COFI forms a key component of South Africa’s Twin Peaks regulatory reform and will primarily focus on strengthening market conduct regulation across the entire financial services sector. COFI will, amongst others, consolidate various industry-specific conduct laws, affecting the regulation of financial services, collective investment schemes, insurance and pension funds.
Although timelines are not fixed, this work on COFI will continue through 2026. Following two rounds of public commentary, COFI is expected to be introduced in Cabinet in 2026, with a transitional period of approximately three years to follow.
COFI is a National Treasury led bill, but the FSCA is instrumental to its finalisation and implementation. To this end, the FSCA has already started shifting its operations to comply with COFI.
Once enacted, the COFI framework will change how financial firms are authorised, supervised, and how they are expected to treat customers.
- FSCA investigates the use of AI
The FSCA has already conducted a survey of product providers to understand how AI was being used by FSPs. It received about 2,500 responses. The findings showed that banks are leading in AI investment and usage, focusing mainly on data analysis, internal process optimisation, sales, and marketing, while generative AI is starting to drive new sales and distribution channels.
Although there is no specific AI law, we can expect that 2026 will yield further investigation, collaboration with other agencies (e.g. the Information Regulator) and commentary by the FSCA on the use of AI by FSPs. The FSCA’s 2025–2028 Regulation Plan sets the blueprint for regulatory actions through 2026, including regulatory frameworks for emerging technology and risks — including open finance, AI governance and cloud technologies. As such, we may have sight of FSCA guidance notes on AI use.
- Embedding the “Twin Peaks” model
Key prudential oversight functions for pension funds, collective investment schemes and friendly societies are expected to transition from the FSCA to the Prudential Authority by 31 March 2026. This shift is part of a phased implementation of the Financial Sector Regulation Act to align with the Twin Peaks model, where the Prudential Authority oversees prudential regulation (systemic stability) and the FSCA oversees market conduct (consumer protection).
- Consolidation and strengthening of AML laws
The next FATF Mutual Evaluation (2026–2027) will assess how well South Africa’s reforms are working in practice. We expect regulators to continue strengthening enforcement, due diligence, and reporting frameworks in order to perform well in that evaluation.
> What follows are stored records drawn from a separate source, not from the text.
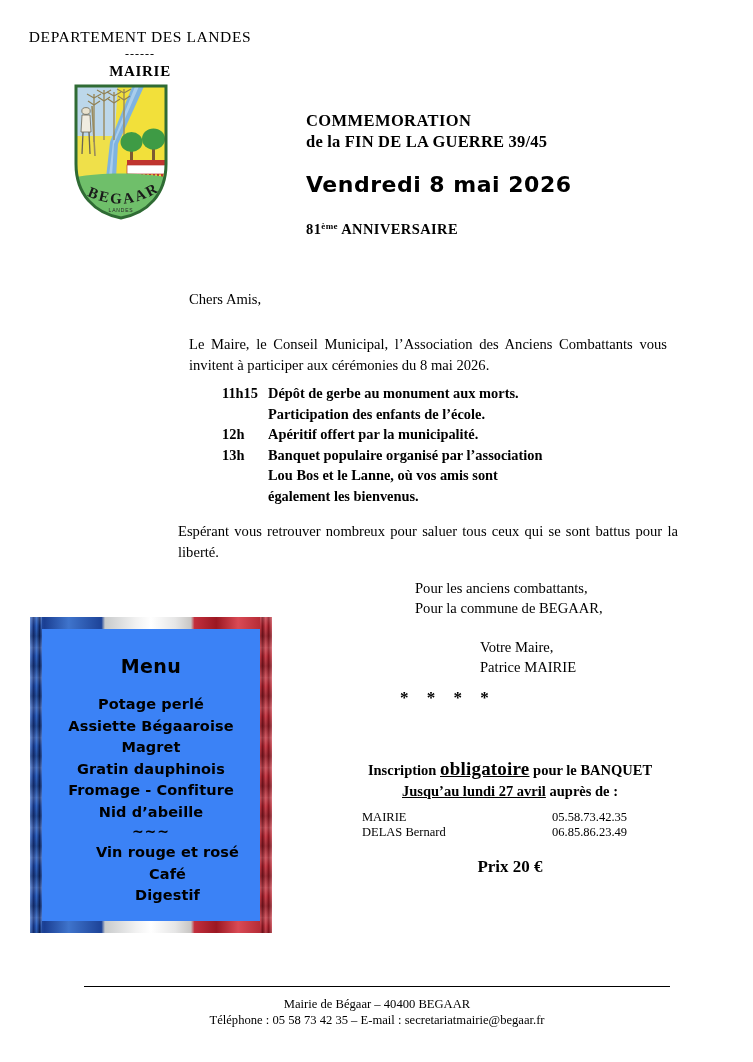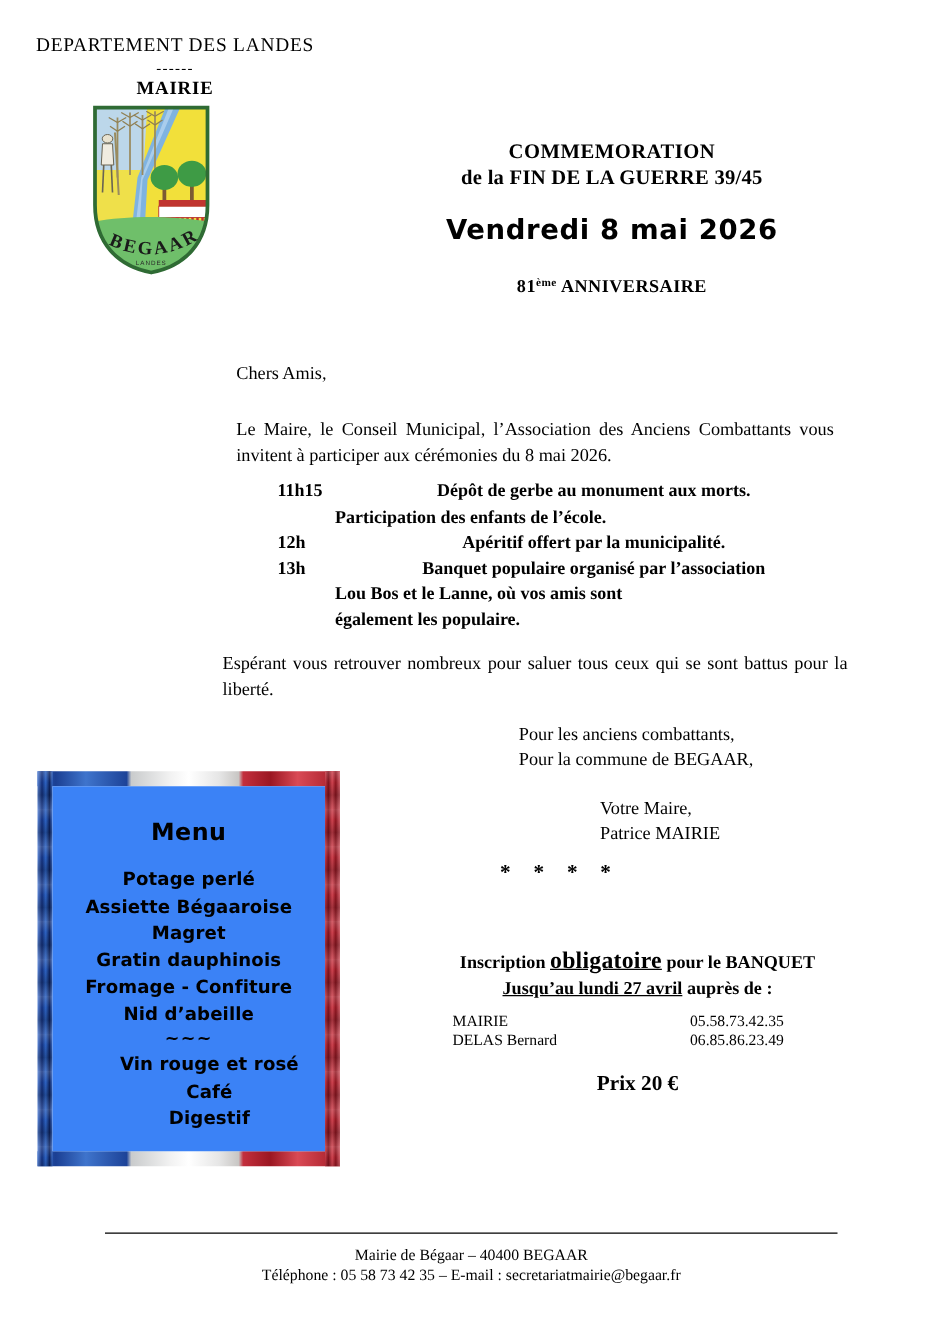"COMMEMORATION" #header-block { left: 292px -> 306px; text-align: center -> left }
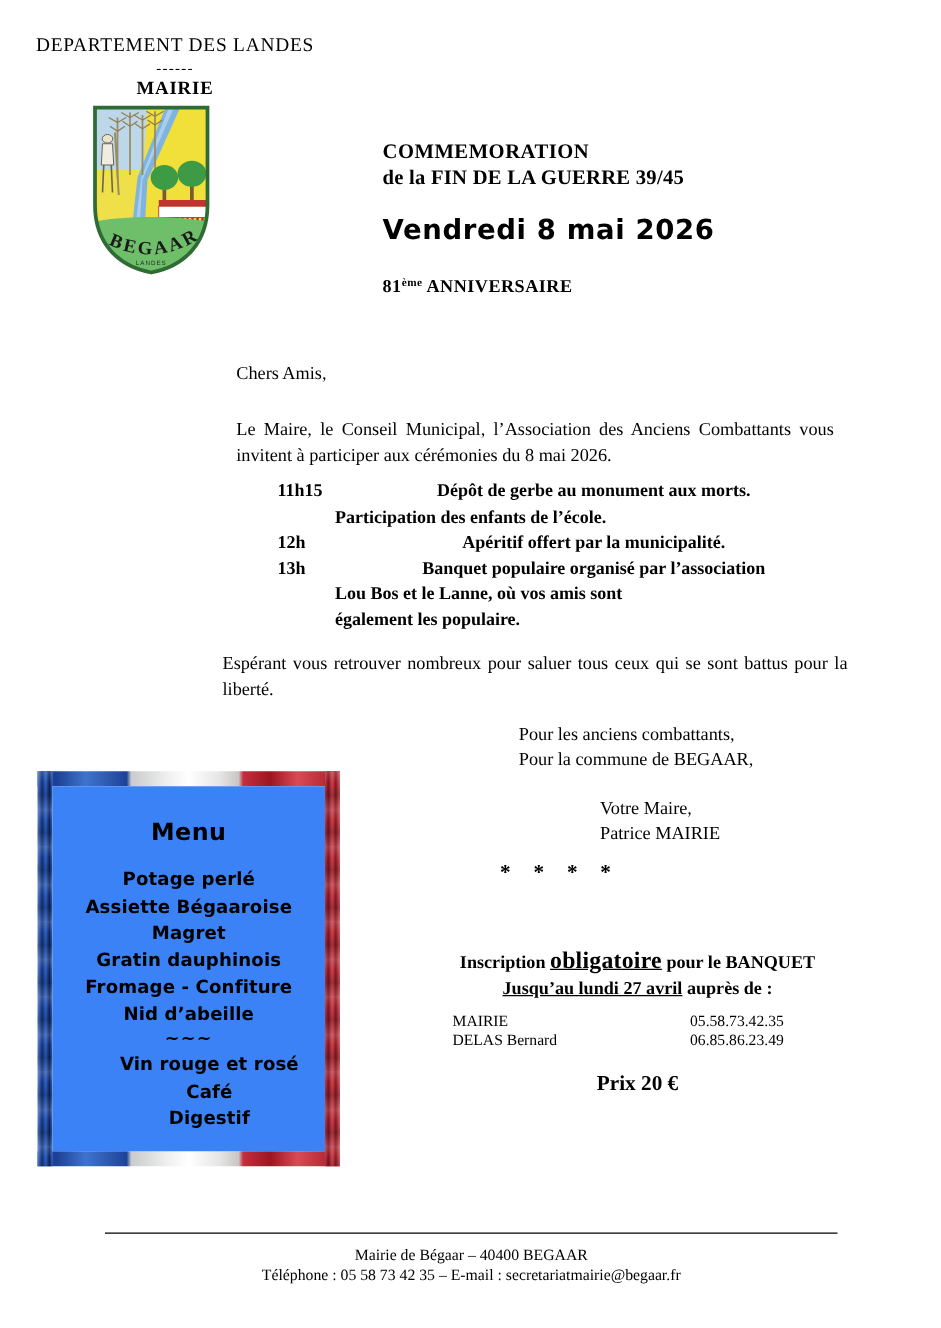"Dépôt de gerbe au monument" .sched-desc { text-align: center -> none }
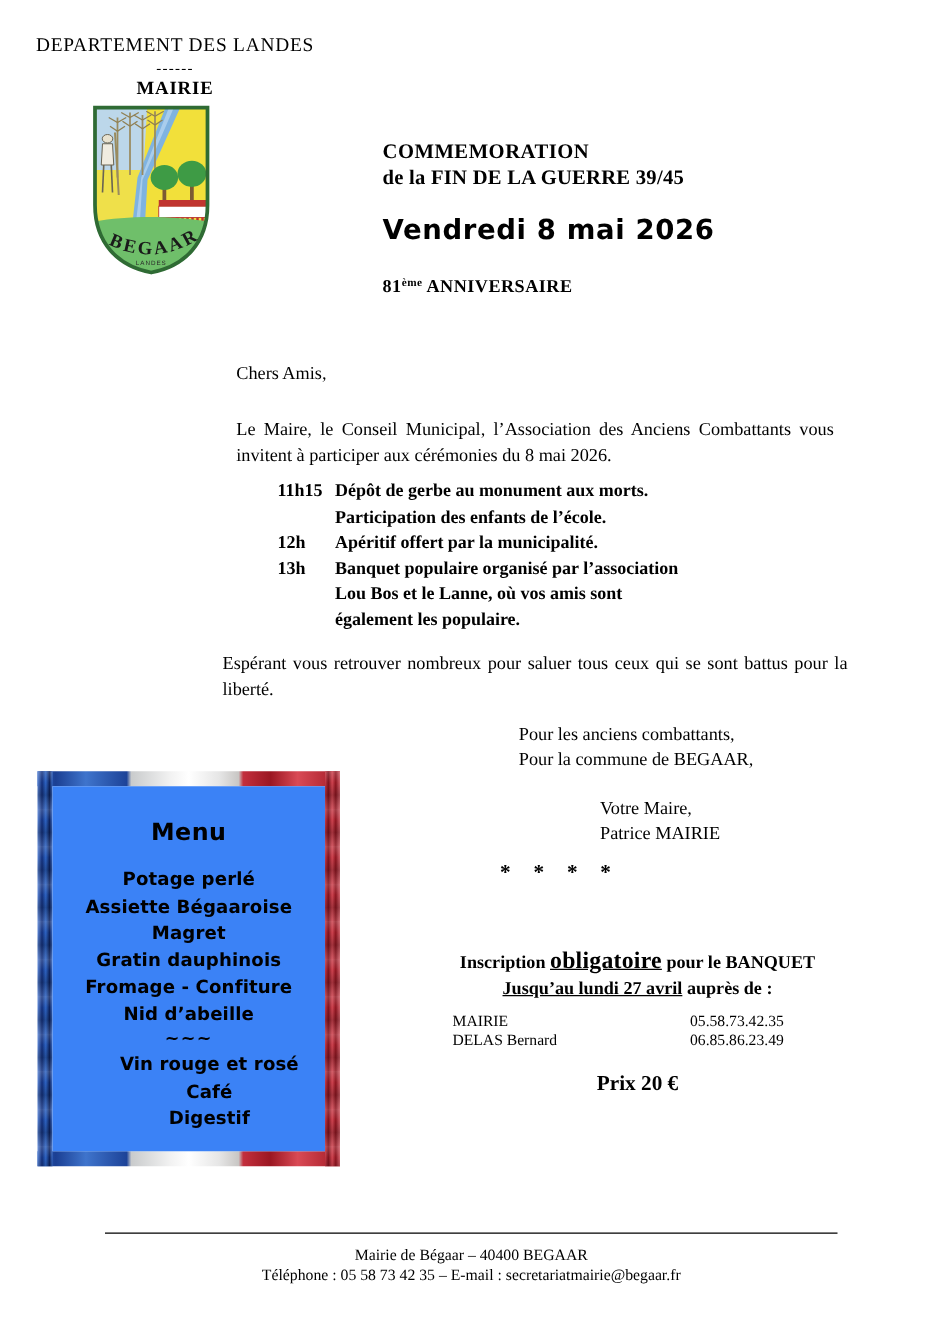"également les populaire." div.sched-cont { text: populaire -> bienvenus }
In 2026, we can expect progress on the AML/CTF Amendment Bill that circulated in 2024–2025. This could tighten reporting obligations, governance requirements, AML powers and beneficial-ownership disclosure rules. The FIC already updated Guidance Note 7A in 2025, aligning AML practices with legislative changes and further guidance and compliance guide fine-tuning can be expected in 2026. Finally, we can expect continuing operational supervision expansion.